Problem to solve:
Look at every line below and count those containing "Edition". Answer with the number only.

Dataset records:
"""
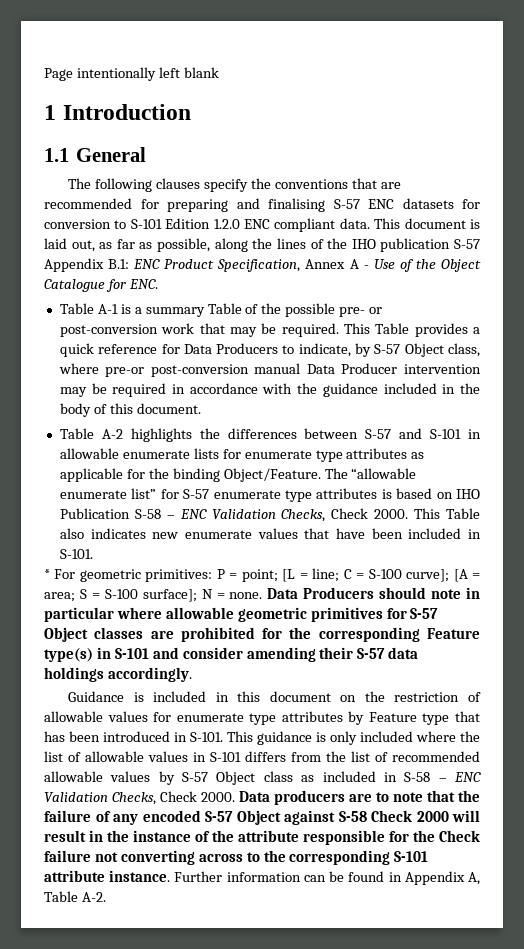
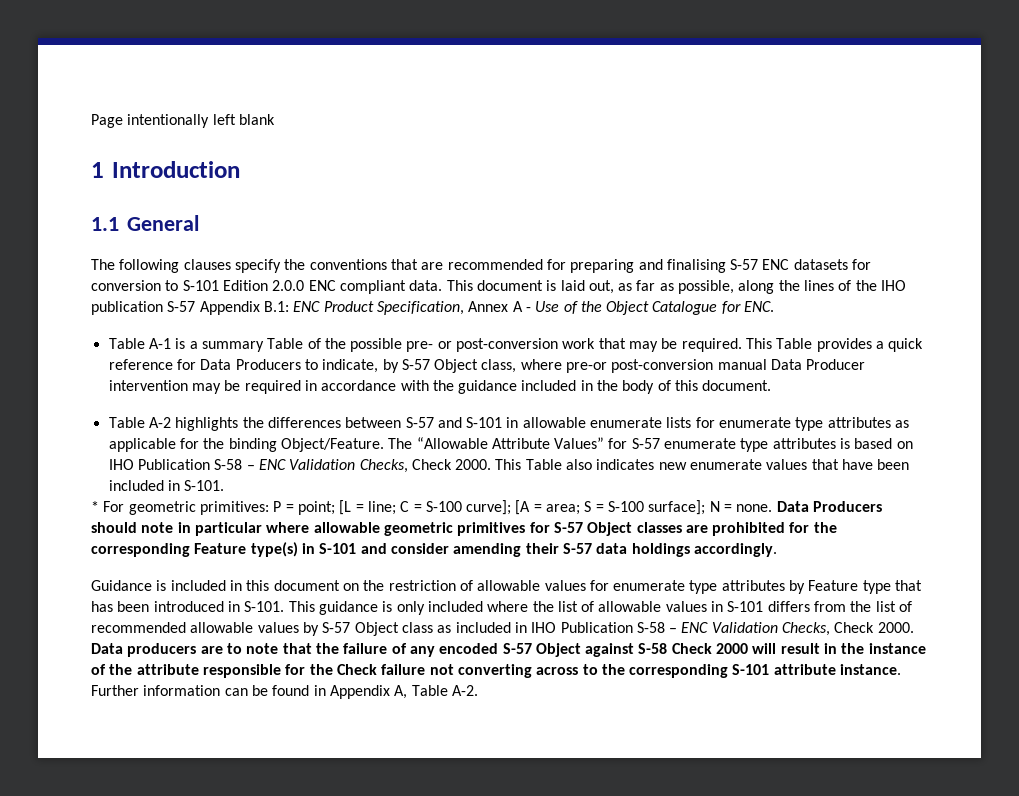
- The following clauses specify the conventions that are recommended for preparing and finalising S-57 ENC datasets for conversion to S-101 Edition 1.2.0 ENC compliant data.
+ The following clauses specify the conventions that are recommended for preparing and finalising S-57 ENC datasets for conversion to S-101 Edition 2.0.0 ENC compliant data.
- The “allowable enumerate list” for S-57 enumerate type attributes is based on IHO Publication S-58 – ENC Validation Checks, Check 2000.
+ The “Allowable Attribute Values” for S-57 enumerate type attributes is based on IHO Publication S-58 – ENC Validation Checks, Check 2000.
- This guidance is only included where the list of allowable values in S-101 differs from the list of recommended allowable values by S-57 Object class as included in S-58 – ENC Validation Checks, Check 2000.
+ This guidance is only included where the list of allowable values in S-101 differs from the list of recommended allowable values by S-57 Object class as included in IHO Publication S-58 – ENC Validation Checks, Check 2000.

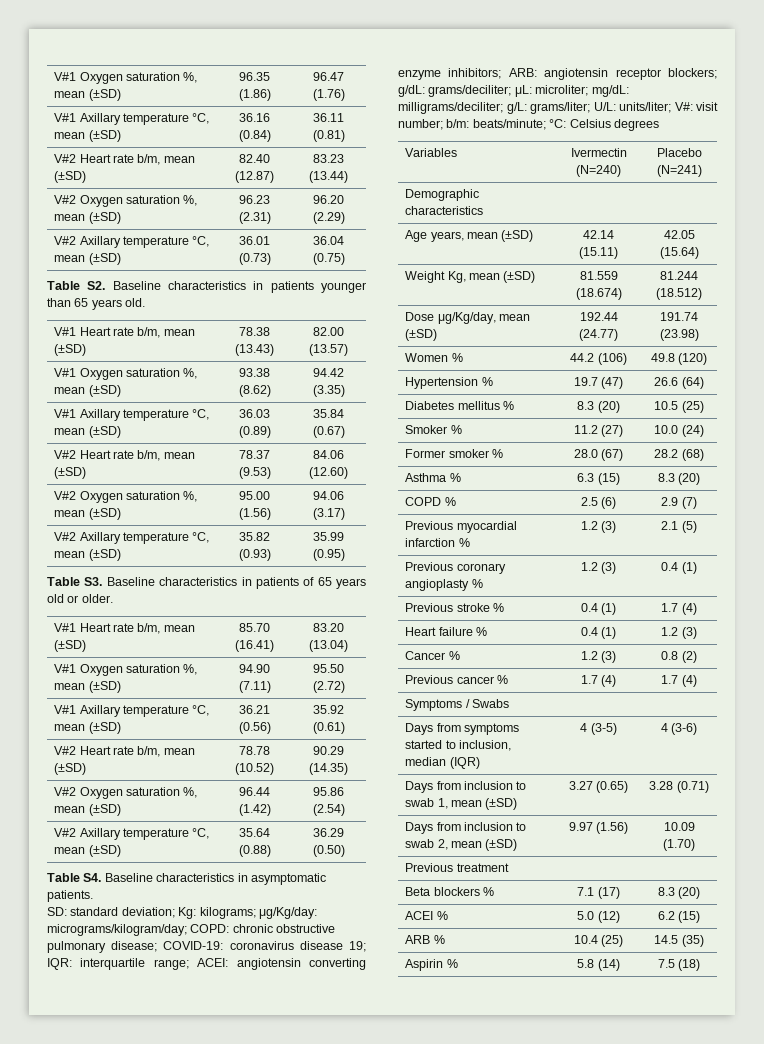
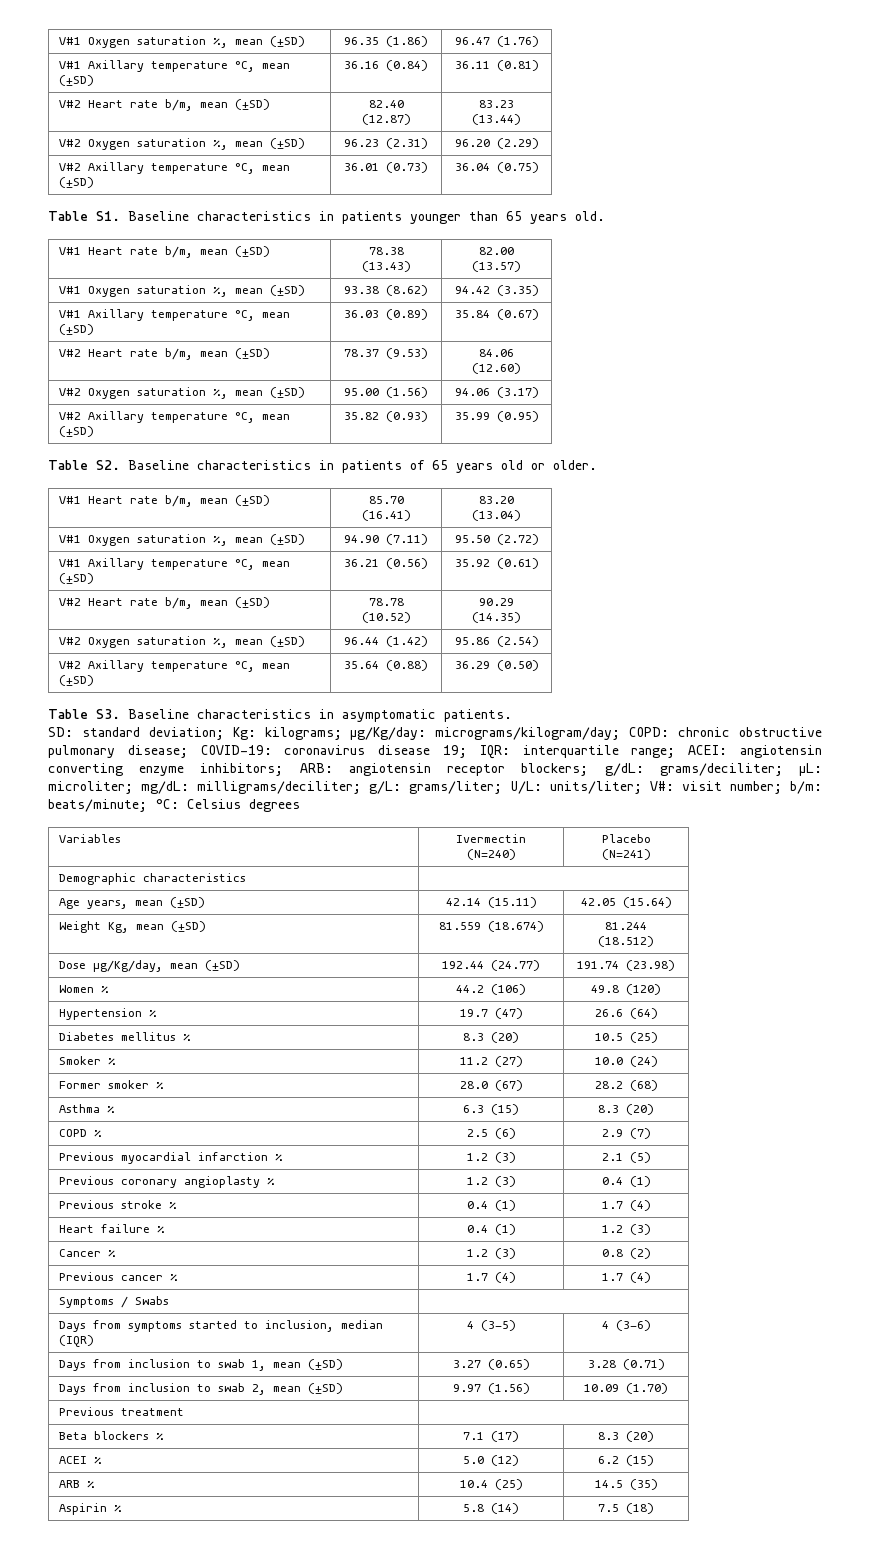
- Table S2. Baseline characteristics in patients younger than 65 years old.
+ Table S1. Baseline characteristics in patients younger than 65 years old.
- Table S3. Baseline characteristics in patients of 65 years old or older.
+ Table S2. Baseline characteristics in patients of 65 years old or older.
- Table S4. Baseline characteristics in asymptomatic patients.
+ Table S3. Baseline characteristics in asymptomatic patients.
"""
Your response:
2